## Exercise requirements
What is needed is an exact copy of the records below, with the pictures left out.

--- Exercise material Enclosed Below ---

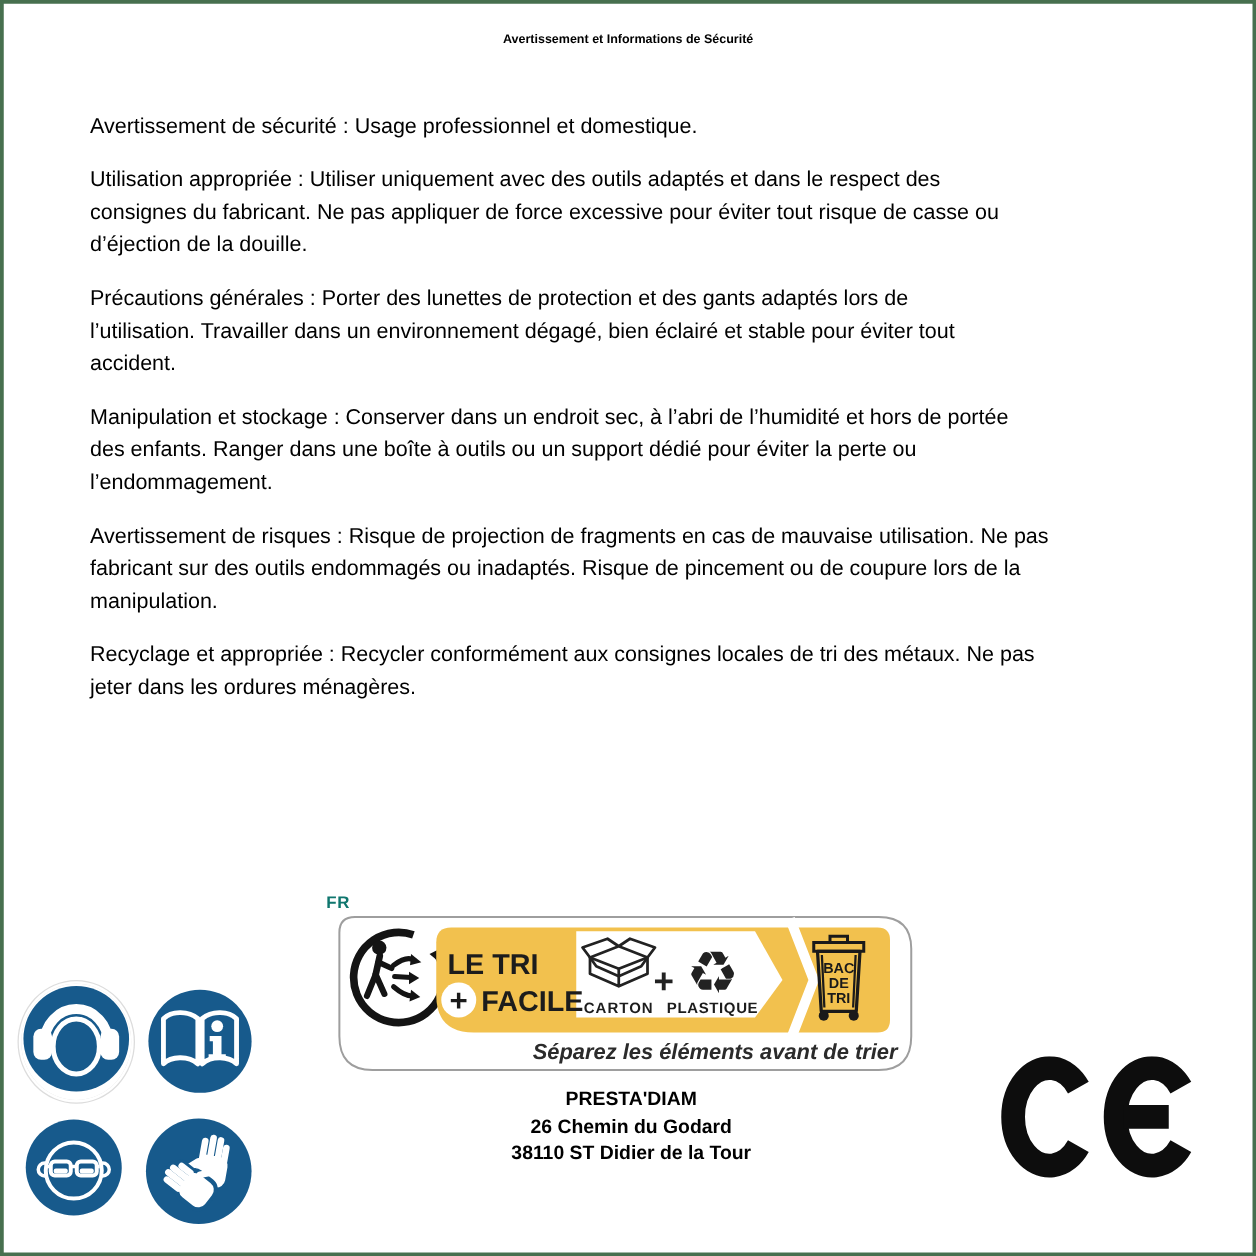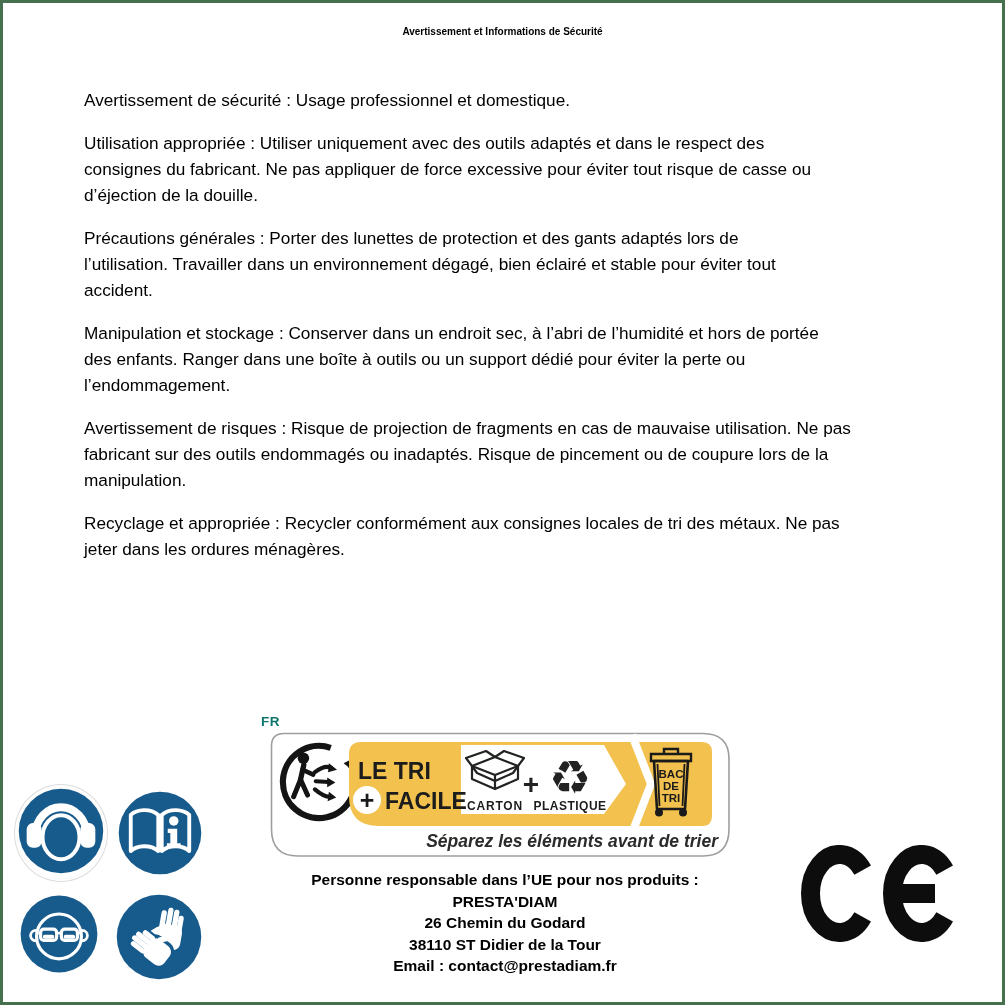--- a/index.html
+++ b/index.html
@@ -18,7 +18,7 @@
     position:absolute;left:69px;top:84px;width:873px;
     font-size:17.2px;line-height:26px;
   }
-  #body-text p{margin:0 0 17px 12px;white-space:pre-line;}
+  #body-text p{margin:0 0 17px 0;white-space:pre-line;}
   .blue-icon{position:absolute;}
   .ring{border-radius:50%;box-shadow:0 0 0 2px #fff,0 0 0 3px #dcdcdc;}
   #fr-code{

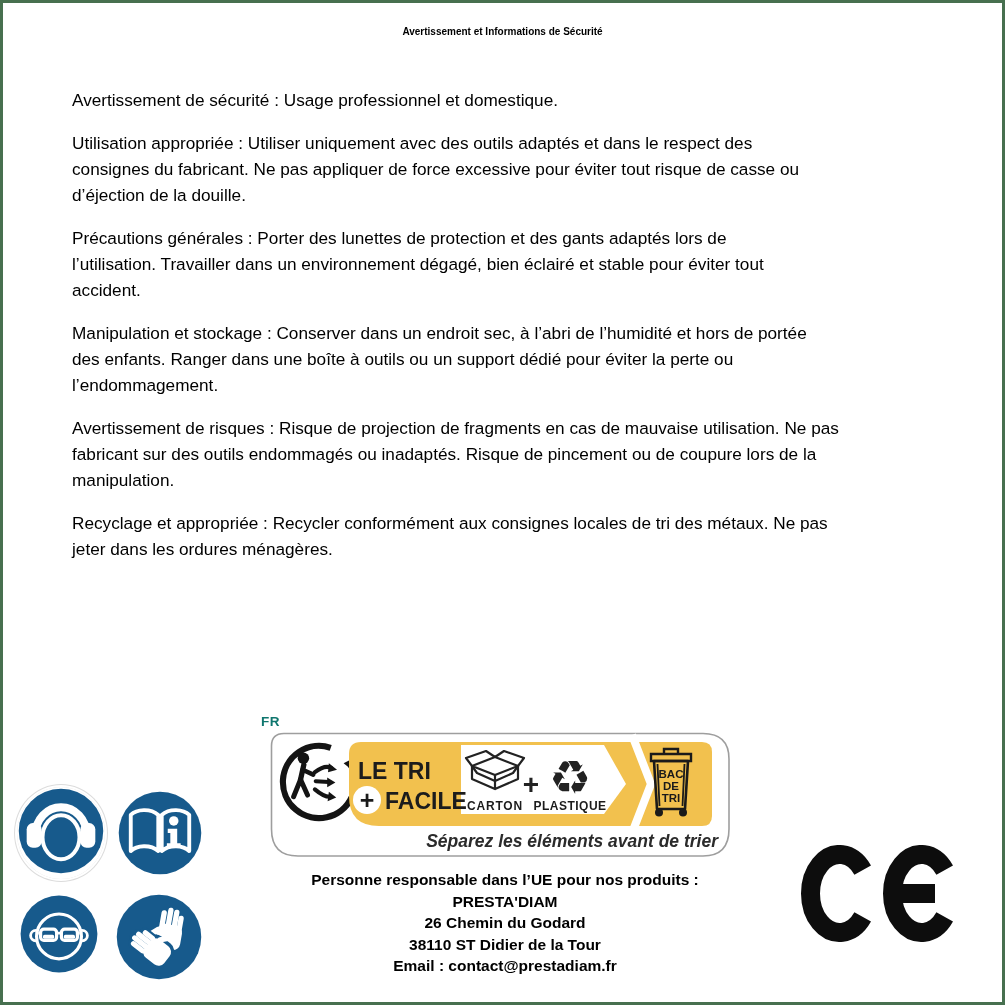--- a/index.html
+++ b/index.html
@@ -180,7 +180,6 @@
   </div>
 
   <div id="address">
-    <div>Personne responsable dans l’UE pour nos produits :</div>
     <div>PRESTA'DIAM</div>
     <div>26 Chemin du Godard</div>
     <div>38110 ST Didier de la Tour</div>

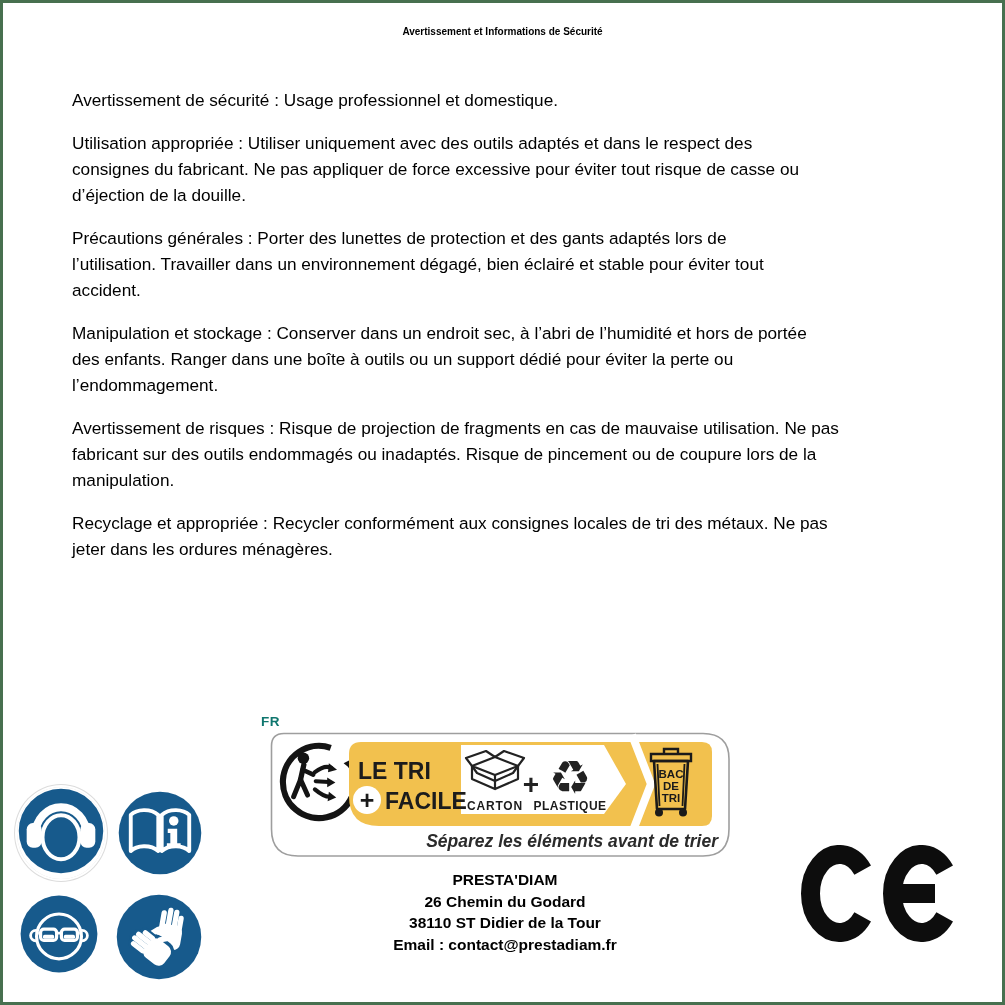--- a/index.html
+++ b/index.html
@@ -183,7 +183,6 @@
     <div>PRESTA'DIAM</div>
     <div>26 Chemin du Godard</div>
     <div>38110 ST Didier de la Tour</div>
-    <div>Email : contact@prestadiam.fr</div>
   </div>
 
   <div id="ce-mark">

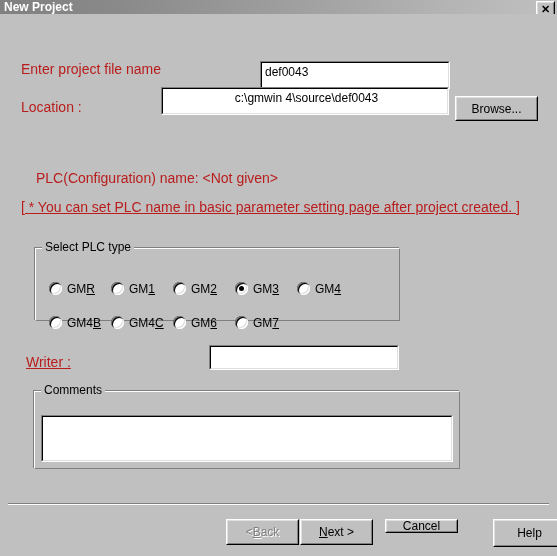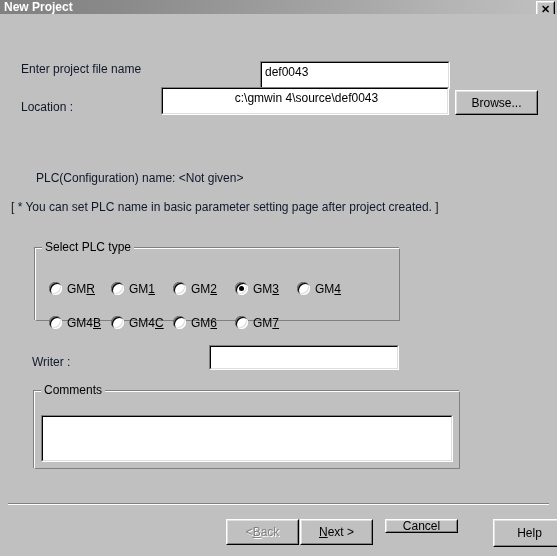--- a/index.html
+++ b/index.html
@@ -83,9 +83,9 @@
 
   .lbl {
     position: absolute;
-    font-size: 12px;
+    font-size: 14px;
     line-height: 14px;
-    color: #0f172a;
+    color: #b91c1c;
     white-space: nowrap;
     text-align: center;
   }

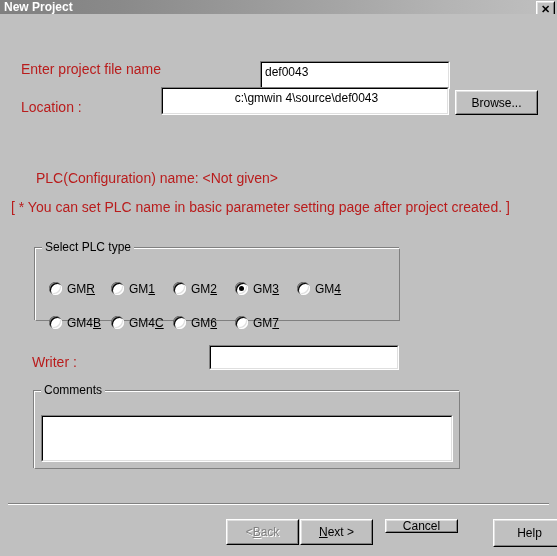--- a/index.html
+++ b/index.html
@@ -256,7 +256,7 @@
     <div class="field" style="left:161px; top:73px; width:288px; height:28px;text-align:center;">
       <div class="inner">c:\gmwin 4\source\def0043</div>
     </div>
-    <div class="btn" style="left:455px; top:76px; width:83px; height:25px;padding-left:48px;">
+    <div class="btn" style="left:455px; top:82px; width:83px; height:25px;padding-left:48px;">
       <div class="inner">Browse...</div>
     </div>
 

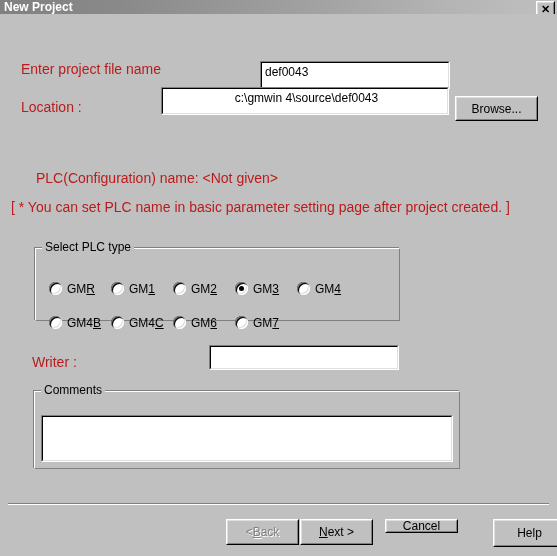--- a/index.html
+++ b/index.html
@@ -261,7 +261,7 @@
     </div>
 
     <div class="lbl" style="left:36px; top:157px;">PLC(Configuration) name:   &lt;Not given&gt;</div>
-    <div class="lbl" style="left:11px; top:186px;">[ * You can set PLC name in basic parameter setting page after project created. ]</div>
+    <div class="lbl" style="left:21px; top:186px;text-decoration:underline;">[ * You can set PLC name in basic parameter setting page after project created. ]</div>
 
     <div class="group" style="left:34px; top:233px; width:366px; height:74px;">
       <div class="g-in"></div>

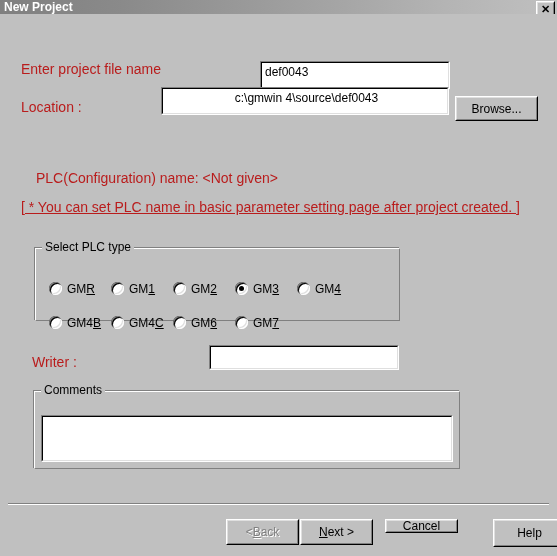--- a/index.html
+++ b/index.html
@@ -306,7 +306,7 @@
         </div>
     </div>
 
-    <div class="lbl" style="left:32px; top:341px;">Writer :</div>
+    <div class="lbl" style="left:26px; top:341px;text-decoration:underline;">Writer :</div>
     <div class="field" style="left:209px; top:331px; width:190px; height:25px;">
       <div class="inner"></div>
     </div>

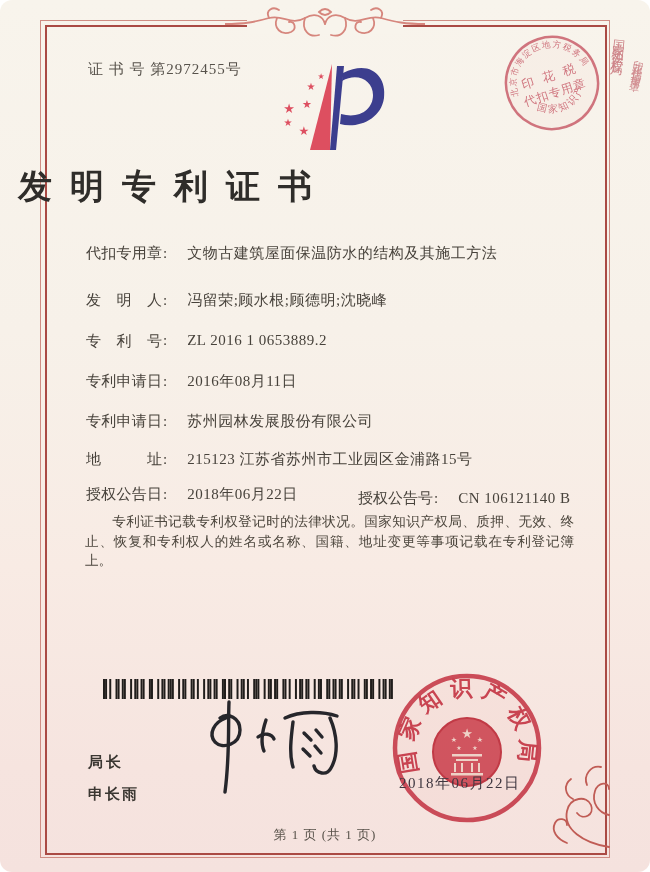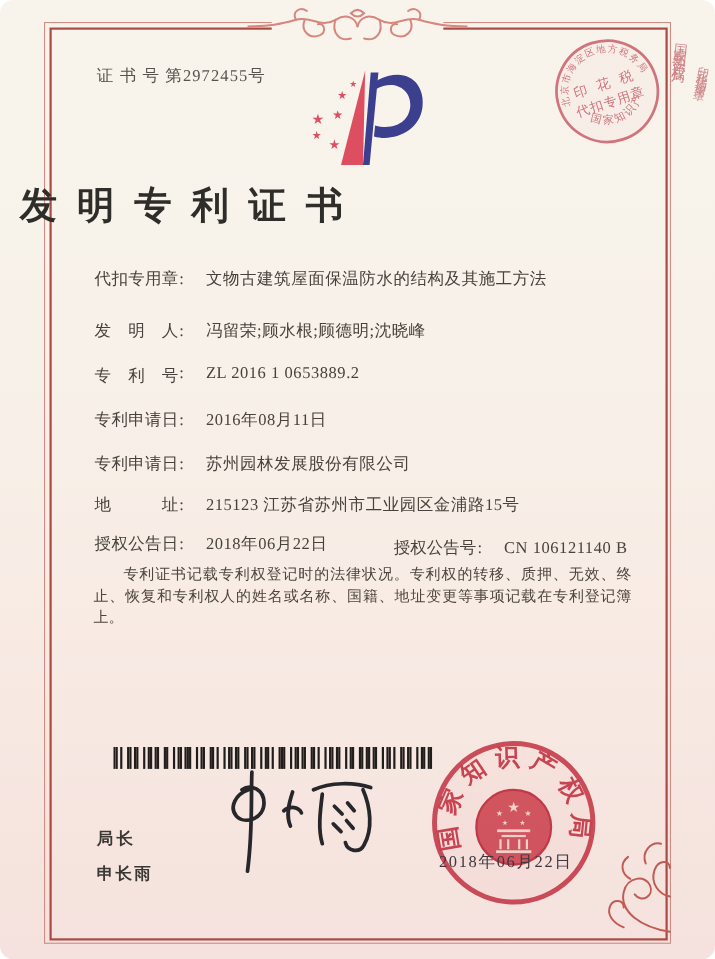--- a/index.html
+++ b/index.html
@@ -145,7 +145,7 @@
   </div>
 
   <div class="body-text">
-    <p>专利证书记载专利权登记时的法律状况。专利权的转移、质押、无效、终止、恢复和专利权人的姓名或名称、国籍、地址变更等事项记载在专利登记簿上。</p>
+    <p>专利证书记载专利权登记时的法律状况。国家知识产权局、质押、无效、终止、恢复和专利权人的姓名或名称、国籍、地址变更等事项记载在专利登记簿上。</p>
   </div>
 
   <svg class="barcode" width="290" height="20" viewBox="0 0 290 20" fill="#201d1b">

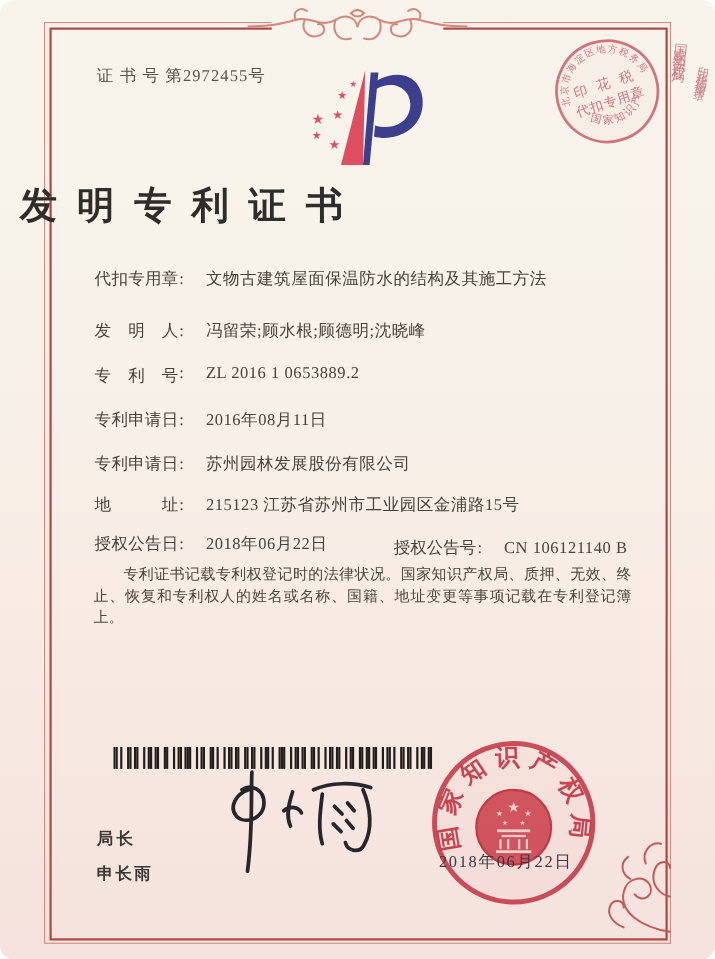--- a/index.html
+++ b/index.html
@@ -277,6 +277,7 @@
   </svg>
   <div class="seal-date">2018年06月22日</div>
 
+  <div class="footer">第 1 页 (共 1 页)</div>
 
 </div>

--- End of Enclosed Exercise material ---

## Completed exercise
--- a/index.html
+++ b/index.html
@@ -18,7 +18,7 @@
     position:absolute;left:69px;top:84px;width:873px;
     font-size:17.2px;line-height:26px;
   }
-  #body-text p{margin:0 0 17px 12px;white-space:pre-line;}
+  #body-text p{margin:0 0 17px 0;white-space:pre-line;}
   .blue-icon{position:absolute;}
   .ring{border-radius:50%;box-shadow:0 0 0 2px #fff,0 0 0 3px #dcdcdc;}
   #fr-code{

--- a/index.html
+++ b/index.html
@@ -180,7 +180,6 @@
   </div>
 
   <div id="address">
-    <div>Personne responsable dans l’UE pour nos produits :</div>
     <div>PRESTA'DIAM</div>
     <div>26 Chemin du Godard</div>
     <div>38110 ST Didier de la Tour</div>

--- a/index.html
+++ b/index.html
@@ -183,7 +183,6 @@
     <div>PRESTA'DIAM</div>
     <div>26 Chemin du Godard</div>
     <div>38110 ST Didier de la Tour</div>
-    <div>Email : contact@prestadiam.fr</div>
   </div>
 
   <div id="ce-mark">

--- a/index.html
+++ b/index.html
@@ -83,9 +83,9 @@
 
   .lbl {
     position: absolute;
-    font-size: 12px;
+    font-size: 14px;
     line-height: 14px;
-    color: #0f172a;
+    color: #b91c1c;
     white-space: nowrap;
     text-align: center;
   }

--- a/index.html
+++ b/index.html
@@ -256,7 +256,7 @@
     <div class="field" style="left:161px; top:73px; width:288px; height:28px;text-align:center;">
       <div class="inner">c:\gmwin 4\source\def0043</div>
     </div>
-    <div class="btn" style="left:455px; top:76px; width:83px; height:25px;padding-left:48px;">
+    <div class="btn" style="left:455px; top:82px; width:83px; height:25px;padding-left:48px;">
       <div class="inner">Browse...</div>
     </div>
 

--- a/index.html
+++ b/index.html
@@ -261,7 +261,7 @@
     </div>
 
     <div class="lbl" style="left:36px; top:157px;">PLC(Configuration) name:   &lt;Not given&gt;</div>
-    <div class="lbl" style="left:11px; top:186px;">[ * You can set PLC name in basic parameter setting page after project created. ]</div>
+    <div class="lbl" style="left:21px; top:186px;text-decoration:underline;">[ * You can set PLC name in basic parameter setting page after project created. ]</div>
 
     <div class="group" style="left:34px; top:233px; width:366px; height:74px;">
       <div class="g-in"></div>

--- a/index.html
+++ b/index.html
@@ -306,7 +306,7 @@
         </div>
     </div>
 
-    <div class="lbl" style="left:32px; top:341px;">Writer :</div>
+    <div class="lbl" style="left:26px; top:341px;text-decoration:underline;">Writer :</div>
     <div class="field" style="left:209px; top:331px; width:190px; height:25px;">
       <div class="inner"></div>
     </div>

--- a/index.html
+++ b/index.html
@@ -145,7 +145,7 @@
   </div>
 
   <div class="body-text">
-    <p>专利证书记载专利权登记时的法律状况。专利权的转移、质押、无效、终止、恢复和专利权人的姓名或名称、国籍、地址变更等事项记载在专利登记簿上。</p>
+    <p>专利证书记载专利权登记时的法律状况。国家知识产权局、质押、无效、终止、恢复和专利权人的姓名或名称、国籍、地址变更等事项记载在专利登记簿上。</p>
   </div>
 
   <svg class="barcode" width="290" height="20" viewBox="0 0 290 20" fill="#201d1b">

--- a/index.html
+++ b/index.html
@@ -277,6 +277,7 @@
   </svg>
   <div class="seal-date">2018年06月22日</div>
 
+  <div class="footer">第 1 页 (共 1 页)</div>
 
 </div>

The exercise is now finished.